One parent’s take on the B.C. teachers’ strike
There are thousands of stressed-out grads and parents all across the province right now. Many of them are like our family, not honour roll, IB program, or scholarship students. They are regular students with regular grades. They are the kids on the fringe who are just making it through. Who are graduating with a lot of help from all the support staff. Many need final exam and final project marks so they can pass and get that particular credit. Not all students are created equal, but I have yet to meet a parent who does not want their child to do well at school and in life.
Graduation should be a time to celebrate, but this year it is filled with unknowns. Will the final projects and exams be marked? Will leaving ceremonies be cancelled? Will teachers be allowed to attend? I know that teachers were told to not go to the dinner and dance. This makes no sense. What a terrible request to make for purely political motivation. Yet some teachers feel pressure because they do not have seniority. These teachers have spent what some would consider the most important time of children’s lives with them. They have helped them grow from children to adults. They put them on the spot and say, “Do not attend the grad dance.” They know they will be punished in some political way down the road. It will hurt their career. It is wrong and sad. You take away the prize, you take away the icing. You take away the gift of seeing them all grown up and celebrating.
You start off in kindergarten with lofty ideas of what your child’s school life will be like. Homework will be done in a timely manner. Bullies will be handled effectively. Sports will be played regularly. Slowly the realization sets in that school will not be what you expect. The first thing you will encounter is the politics of the BCTF and the Province of British Columbia. Our first strike experience was in kindergarten. It was a long time ago. All I remember is I was so happy I had out of school care at Cedar Cottage or I would not have been able to go to work. Not too many people can take time off work to care for their kids, that is why they have daycare in the first place. It is stressful for everyone involved because no one knows how long it will last, or how much it will cost.

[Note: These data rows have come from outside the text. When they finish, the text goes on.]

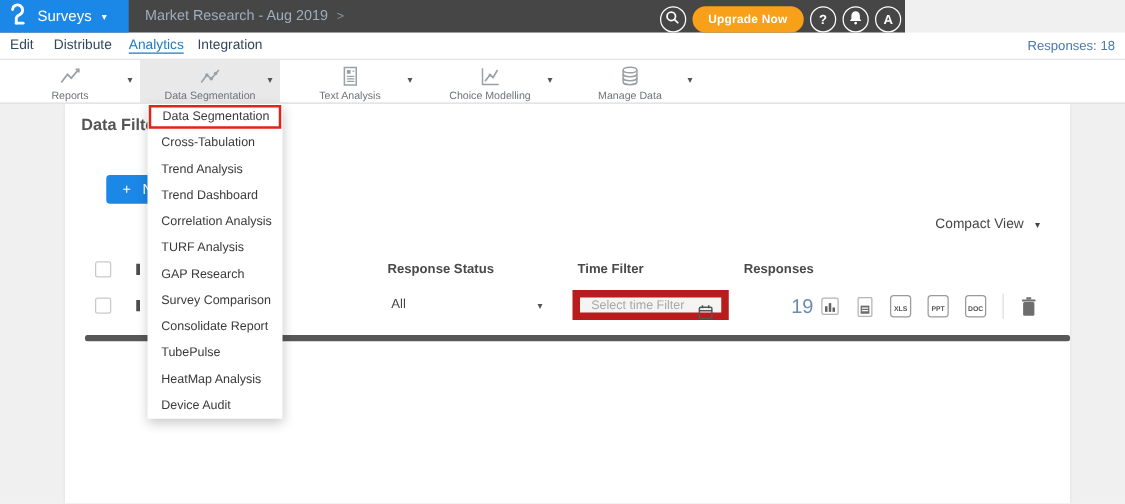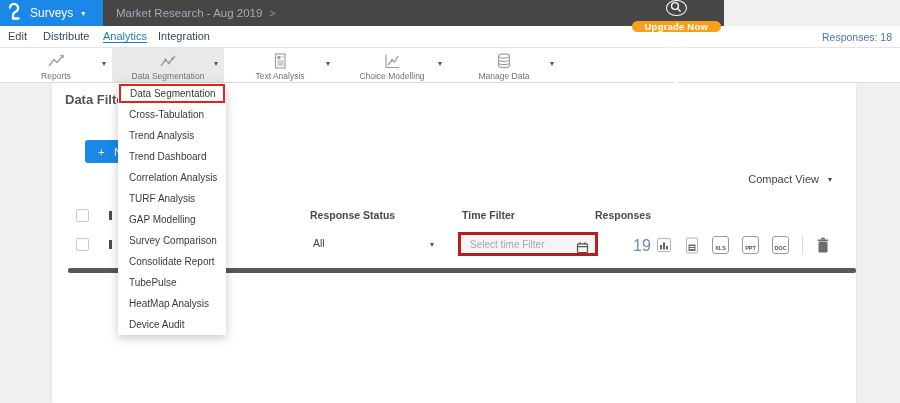--- a/index.html
+++ b/index.html
@@ -15,7 +15,7 @@
   .bc-parent { color:#9fadbd; cursor:pointer; }
   .bc-sep { color:#8b97a5; font-size:10px; }
   .bc-current { color:#fdfdfd; }
-  .top-actions { position:absolute; right:3px; top:0; height:26px; display:flex; align-items:center; gap:5px;flex-direction:column; }
+  .top-actions { position:absolute; right:3px; top:0; height:26px; display:flex; align-items:flex-end; gap:5px; }
   .circle-btn { width:21px; height:21px; border:1.4px solid #fff; border-radius:50%; display:flex; align-items:center; justify-content:center; color:#fff; font-size:10.5px; font-weight:bold; cursor:pointer; }
   .upgrade-btn { height:21px; padding:0 13px; border-radius:11px; background:#f9a01b; color:#fff; font-size:9.5px; font-weight:bold; display:flex; align-items:center; cursor:pointer; letter-spacing:.2px; }
 

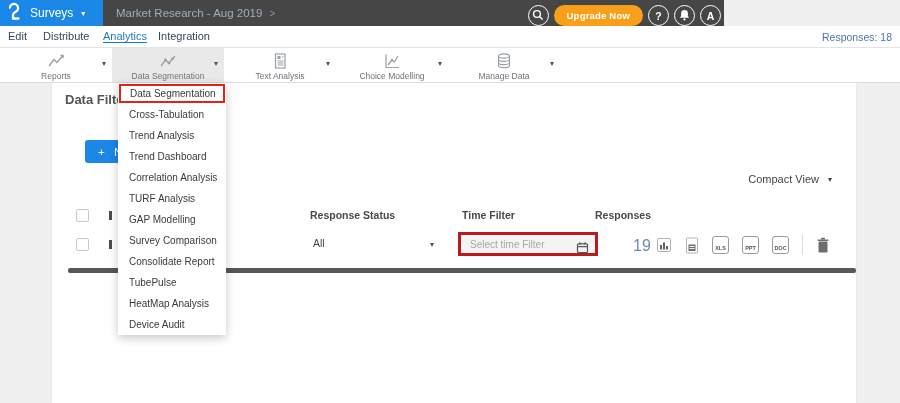--- a/index.html
+++ b/index.html
@@ -260,7 +260,7 @@
     <div class="dd-item">Trend Dashboard</div>
     <div class="dd-item">Correlation Analysis</div>
     <div class="dd-item">TURF Analysis</div>
-    <div class="dd-item">GAP Modelling</div>
+    <div class="dd-item">GAP Research</div>
     <div class="dd-item">Survey Comparison</div>
     <div class="dd-item">Consolidate Report</div>
     <div class="dd-item">TubePulse</div>

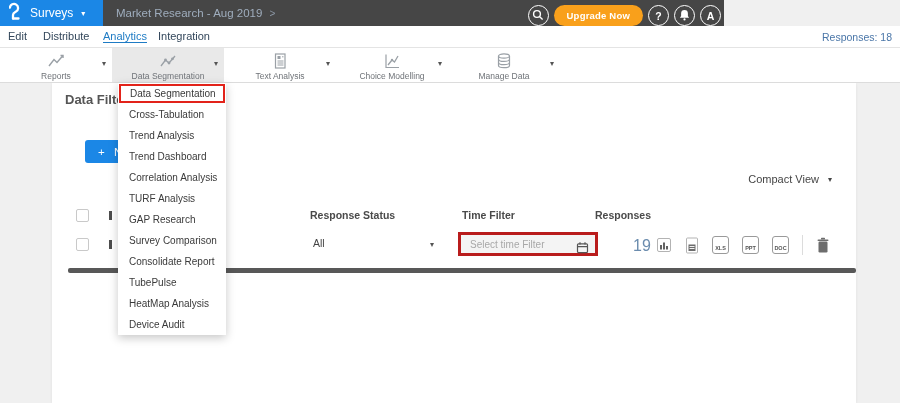--- a/index.html
+++ b/index.html
@@ -50,7 +50,7 @@
   .select-lite { position:absolute; left:258px; top:5px; width:124px; height:20px; cursor:pointer; }
   .select-value { position:absolute; left:3px; top:3px; font-size:10.5px; color:#444; }
   .select-caret { position:absolute; right:0; top:6px; font-size:8px; color:#555; }
-  .time-input-wrap { position:absolute; left:406px; top:3px; width:140px; height:24px; background:#f4f4f4; border:3px solid #b91c1c; }
+  .time-input-wrap { position:absolute; left:406px; top:3px; width:125px; height:24px; background:#f4f4f4; border:6px solid #b91c1c; }
   .time-input { position:absolute; left:0; top:0; width:100%; height:100%; background:transparent; border:none; outline:none; font-size:10px; color:#555; padding:0 24px 0 9px; font-family:inherit; }
   .time-input::placeholder { color:#a8a8a8; }
   .cal-icon { position:absolute; right:6px; top:5px; }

As the years went by, school fees went up. Every September there was a new fee, and a new closure or cancellation of a program. By the time we left elementary school the library was closed every Friday. The librarian always needed volunteers to help sort books and do the morning check in, so on Wednesday mornings I would spend an hour scanning books. It was a small thing that felt like a big deal. Raising money in the form of baking cupcakes or cookies, book fairs, and selling tickets was a regular activity. A necessary part of any parent's life with school-age children. For those of you about to enter the school yard, be ready.
So here is a condensed history of what a graduating student of 2014 has experienced since kindergarten.
- 2001: Kindergarten—Teachers are deemed an essential service. They withdraw extra-curricular activities and administrative services.
- 2002: Grade 1—One-day walk off the job.
- 2005: Grade 4—Teachers walk off the job for 10 school days.
- 2006: Grade 5—Threat of a strike. Teachers sign four-year deal.
- 2010-2011—Job action affecting extra-curricular activities.
- 2012: Grade 10—Job action and three-day strike.
- 2014: Grade 12—Rotating strikes at the end of the year.
This does not include a strike by the janitors in either 2008 or 2009. The teachers could not cross the picket line then either.
So here we are. The final stage and one week to go. I think of the amazing teachers who made such a difference in our lives, the administrators who we instantly connected with in the office. The support staff who helped us through some very tough times. We are so lucky in so many ways. That is why it makes this ending so difficult. I did not want this ending. I wanted a happily ever after ending—a Disney ending.